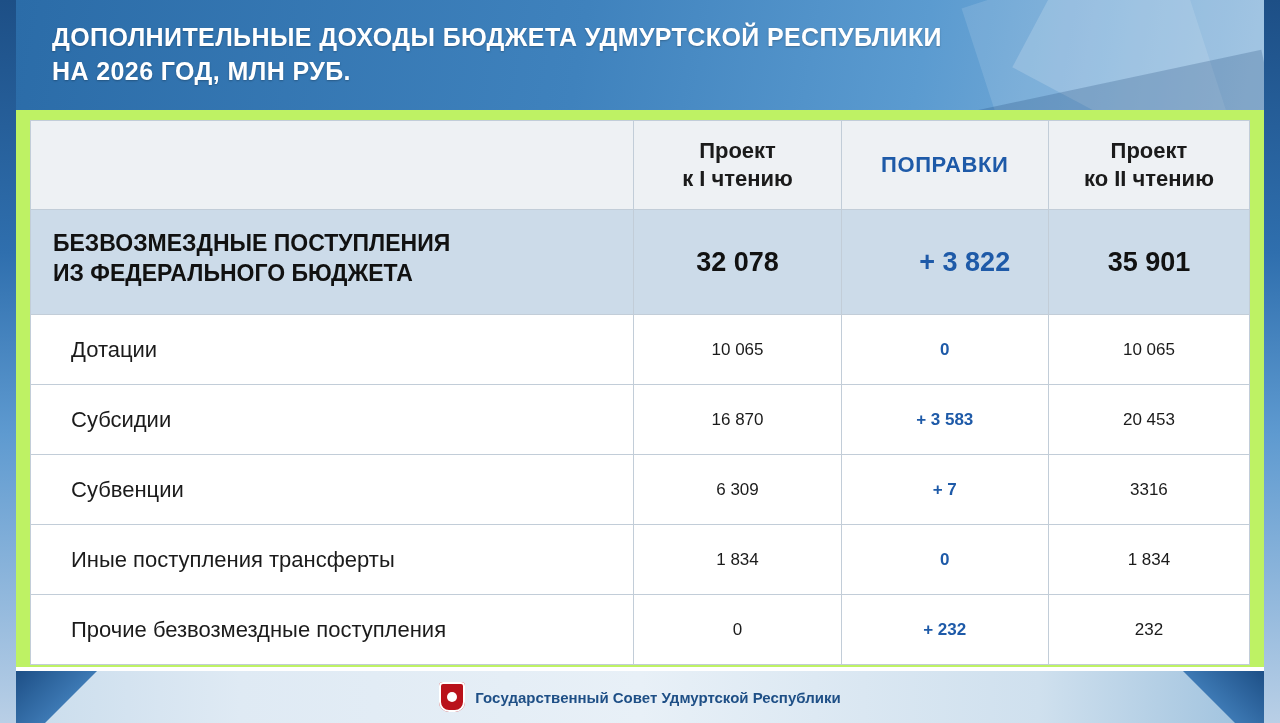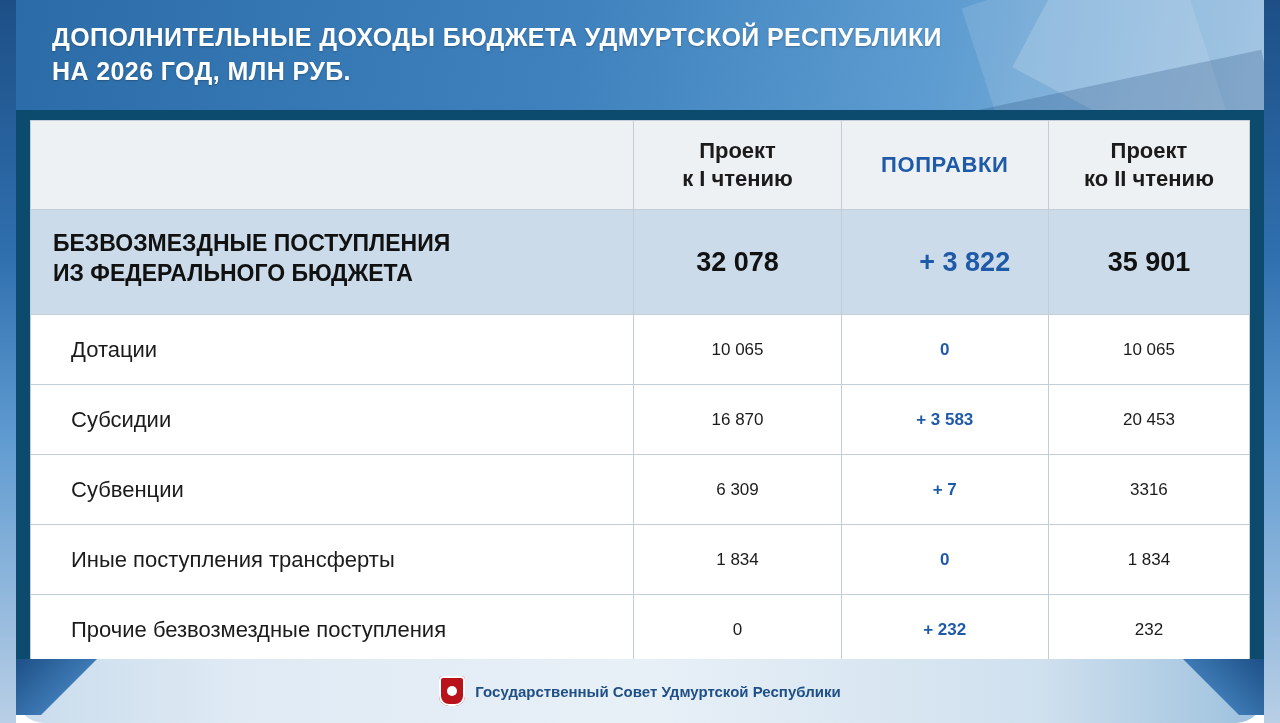--- a/index.html
+++ b/index.html
@@ -85,7 +85,7 @@
     right: 16px;
     top: 110px;
     bottom: 56px;
-    background: #0c4a6e;
+    background: #bef264;
     padding: 10px 14px 0 14px;
     box-sizing: border-box;
   }

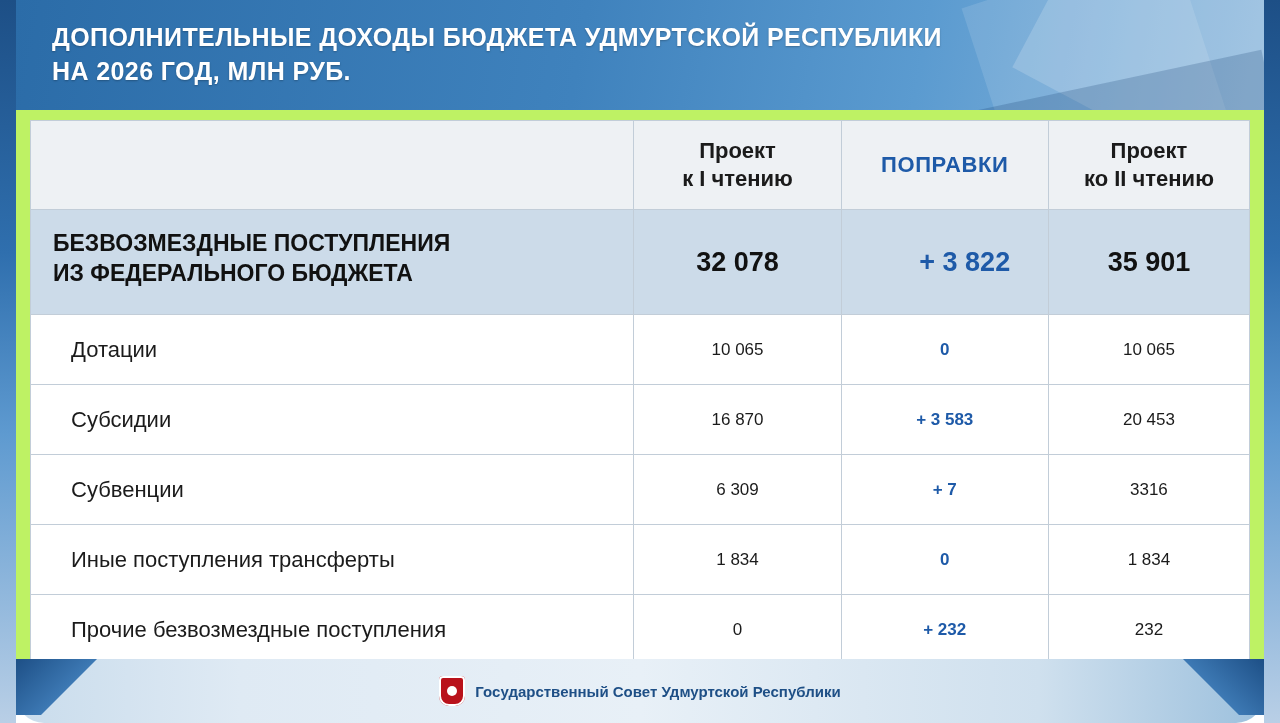--- a/index.html
+++ b/index.html
@@ -166,7 +166,7 @@
     left: 16px;
     right: 16px;
     bottom: 0;
-    height: 64px;
+    height: 52px;
     background: linear-gradient(90deg, #c9dcec 0%, #dfeaf4 18%, #e8f0f7 50%, #cfe0ee 82%, #9cc0dd 100%);
     display: flex;
     align-items: center;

### What is being asked
Copy every line of the listing that includes the string "background".

### Solution below
-    background: #0c4a6e;
+    background: #bef264;
     background: linear-gradient(90deg, #c9dcec 0%, #dfeaf4 18%, #e8f0f7 50%, #cfe0ee 82%, #9cc0dd 100%);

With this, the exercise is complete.